## Exercise "Hanks"

Choose a transitive verb (at least 2 arguments)
- retrieve from a corpus n (> 200) instances (sentences) in which it is used
- perform parsing and disambiguation (palmer, nltk)
- obtaining senses 
- use WordNet (or CSI) super senses on the arguments (subj and obj in the case of 2 arguments) of the chosen verb
- combine meanings from verbs, automatically following hanks theory
- aggregate the results, calculate the frequencies, print the obtained semantic clusters (semantic types)

In [1]:
from nltk.corpus import wordnet as wn
import nltk
import csv
import spacy
from nltk.wsd import lesk
import os.path

nlp = spacy.load("en_core_web_sm")

print("Libraries imported successfully ✓")

Libraries imported successfully ✓


1. Detection of 300 sentences where the verb 'handle' is used

In [2]:
path = f'resource/medium_articles.csv'
path_corpus = f'resource/corpus.txt'

sentences = []
if not os.path.exists(path_corpus): 
    with open(path, 'r', encoding='utf-8') as f:
        reader = csv.reader(f)
        i = 0
        articles = []
        for article in reader:
            if i == 0: 
                i += 1
            elif i < 30000:
                text = article[1]
                articles.append(text)
                sentences_text = nltk.sent_tokenize(text)
                for sentence in sentences_text:
                    if 'handle' in sentence and len(sentence) < 300 and not sentence.__contains__("\n"):
                        sentences.append(sentence)
                i += 1
            else: 
                break

    print("Length possible sentences: ", len(sentences))

else: 
    with open(path_corpus, 'r', encoding='utf-8') as f:
        sentences = f.readlines()

2. Detection of subjects and objects of the verb using dependecy parser (SpaCy) 
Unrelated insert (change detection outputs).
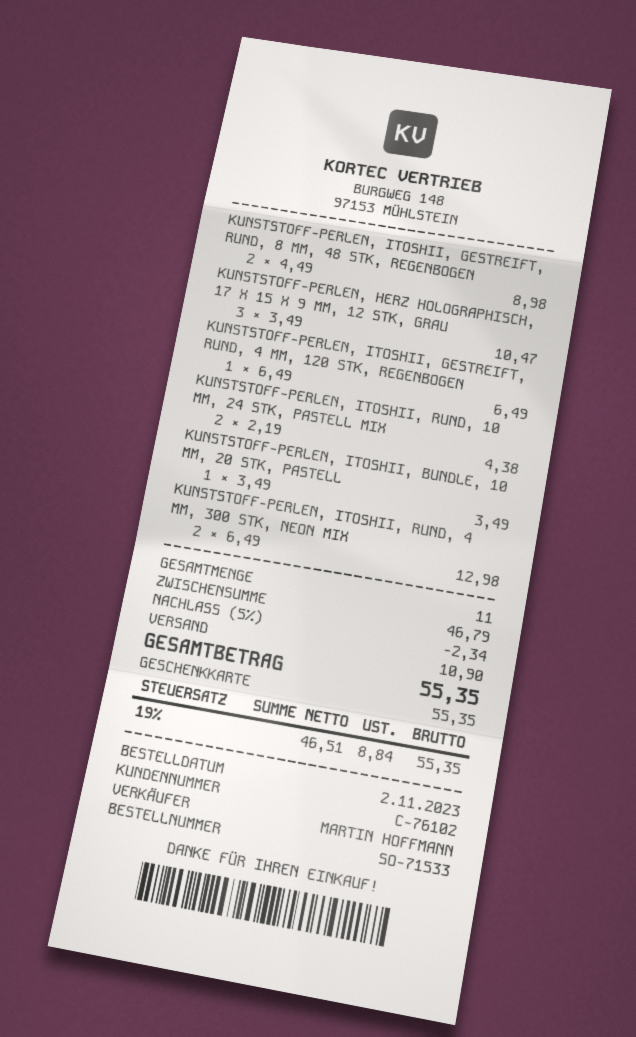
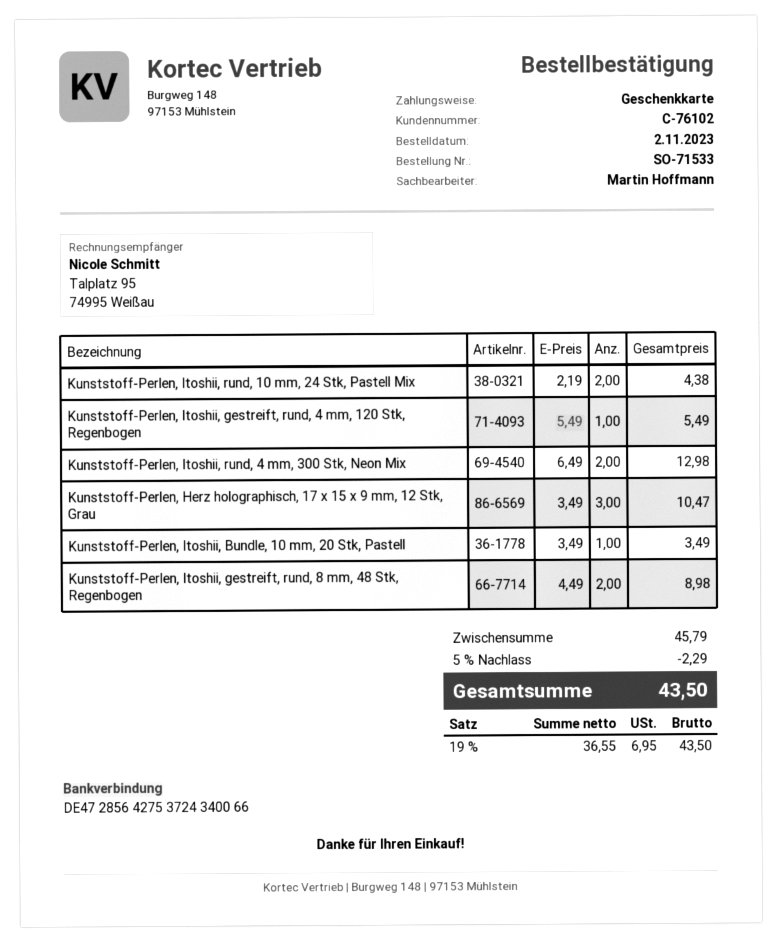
KUNSTSTOFF-PERLEN, ITOSHII, GESTREIFT, RUND, 4 MM, 120 STK, REGENBOGEN: 1 x 6.49 = 6.49 -> 1 x 5.49 = 5.49
subtotal: 46.79 -> 45.79
discount: 5% = 2.34 -> 5% = 2.29
shipping: 10.90 -> none
net: 46.51 -> 36.55
tax: 19% = 8.84 -> 19% = 6.95
total: 55.35 -> 43.50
- subj: csubj, csubjpass, nsubj, nsubjpass
- obj: dobj, pobj

In [3]:
corpus = []
for sentence in sentences: 
    doc = nlp(sentence)
    subj = ""
    subj_pos = ""
    obj = ""
    obj_pos = ""
    token_sent = []
    for token in doc: 
        token_sent.append(token.lemma_)
        if token.text == "handle" and token.pos_ == "VERB": 
            indirect_obj = False
            active = True
            children = token.children   
            for child in children:
                if child.dep_ == "pobj":
                    indirect_obj = True
                #if subj != "" and obj != "":
                #    break
                if child.dep_.__contains__("subj") and subj == "" and child.text != "that":
                    active = not child.dep_.__contains__("pass")
                    subj = child.lemma_
                    subj_pos = child.pos_
                elif (child.dep_ == "dobj" or child.dep_ == "dative") and obj == "":
                    obj = child.lemma_
                    obj_pos = child.pos_
            if subj == "" or obj == "" and not indirect_obj:
                if ("VERB" == token.head.pos_ or "AUX" == token.head.pos_) and ("comp" in token.dep_ or "conj" in token.dep_): 
                    head_children = token.head.children
                    for head_child in head_children:
                        if head_child.dep_.__contains__("subj") and subj == "":
                            subj = head_child.lemma_
                            subj_pos = head_child.pos_
                        elif (head_child.dep_ == "dobj" or head_child.dep_ == "dative") and obj == "":
                            obj = head_child.lemma_
                            obj_pos = head_child.pos_

    if subj != "" and obj != "" and not indirect_obj: # transitive verb -> if subj and obj and indirect_obj : ditransitive verb!
        corpus.append([subj, subj_pos, obj, obj_pos, sentence, token_sent, str(active)])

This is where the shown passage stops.